Like all artistry, learning adaptive-creative leadership requires honing a set of skills, becoming competent in the craft, repeatedly risking failure, learning a discipline of soul—allowing one’s self to be changed over time. This kind of learning and becoming requires practice, practice, practice. As one watercolor painter has put it, “It requires many miles on the brush.”
Great painters are steeped in learning from continuous practice—and they don’t just hang out alone in the attic. They learn, in part, by looking over the shoulder of other painters—in the studio, at the edge of a landscape, or in a gallery or museum. They study and watch each other practice. Then they return to their own practice and reach beyond where others have gone—gifting us with their distinctive contribution.
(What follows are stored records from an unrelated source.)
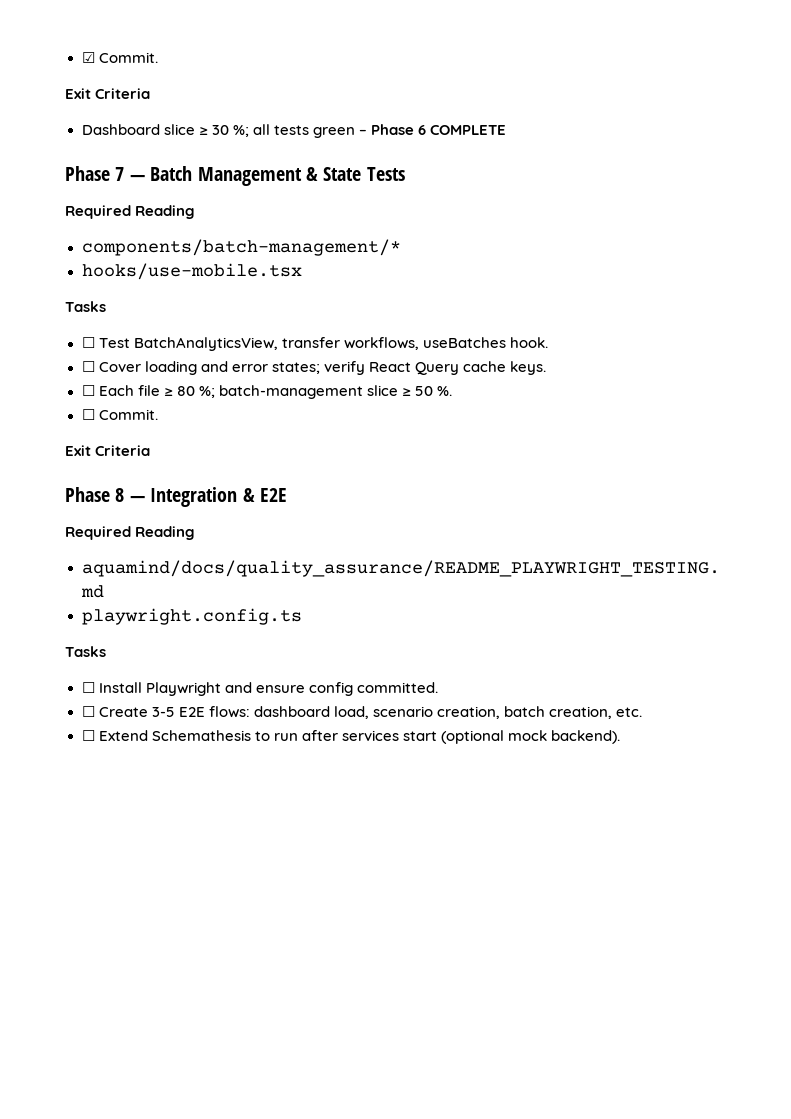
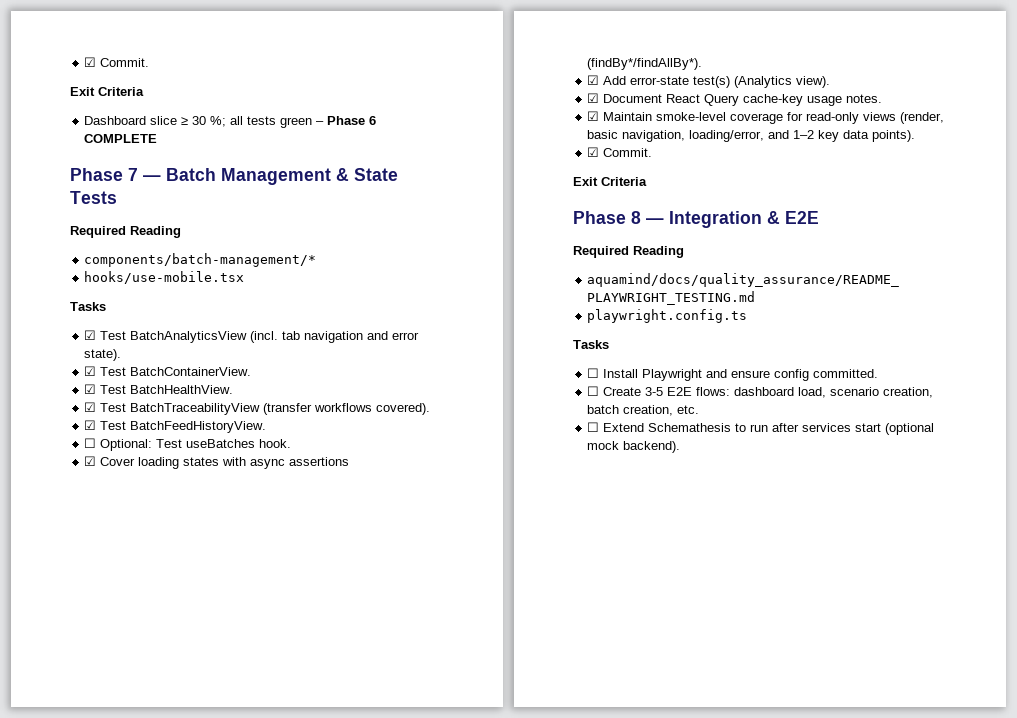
- ☐ Test BatchAnalyticsView, transfer workflows, useBatches hook.
+ ☑ Test BatchAnalyticsView (incl. tab navigation and error state).
+ ☑ Test BatchContainerView.
+ ☑ Test BatchHealthView.
+ ☑ Test BatchTraceabilityView (transfer workflows covered).
+ ☑ Test BatchFeedHistoryView.
+ ☐ Optional: Test useBatches hook.
- ☐ Cover loading and error states; verify React Query cache keys.
- ☐ Each file ≥ 80 %; batch-management slice ≥ 50 %.
- ☐ Commit.
+ ☑ Cover loading states with async assertions (findBy*/findAllBy*).
+ ☑ Add error-state test(s) (Analytics view).
+ ☑ Document React Query cache-key usage notes.
+ ☑ Maintain smoke-level coverage for read-only views (render, basic navigation, loading/error, and 1–2 key data points).
+ ☑ Commit.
Harvey Kanter is generously inviting us to observe his more than forty years of practice—to look over his shoulder and through his mind, heart, and hand. In this book, Choosing to Lead,
Kanter reveals his own journey in the adventure of learning the artistry of leadership as a businessman and as a citizen of the commons. He offers a compelling example of how curiosity, tenacity, teamwork and shared accomplishment, dialogue, values, decisiveness, and optimism in the face of setbacks play in the alchemy of effective leadership. In this time of both peril and promise when we hunger for masterful leadership, he provides a lens through which we each can gain vital and meaningful insight into “the art and practice of leadership.”
—
Sharon Daloz Parks
Author, Leadership Can Be Taught
Distinguished Faculty, Executive Leadership Program, Seattle University
If we are to truly expand and develop our leadership perspective, we must first get outside our own minds and “think about our thinking.”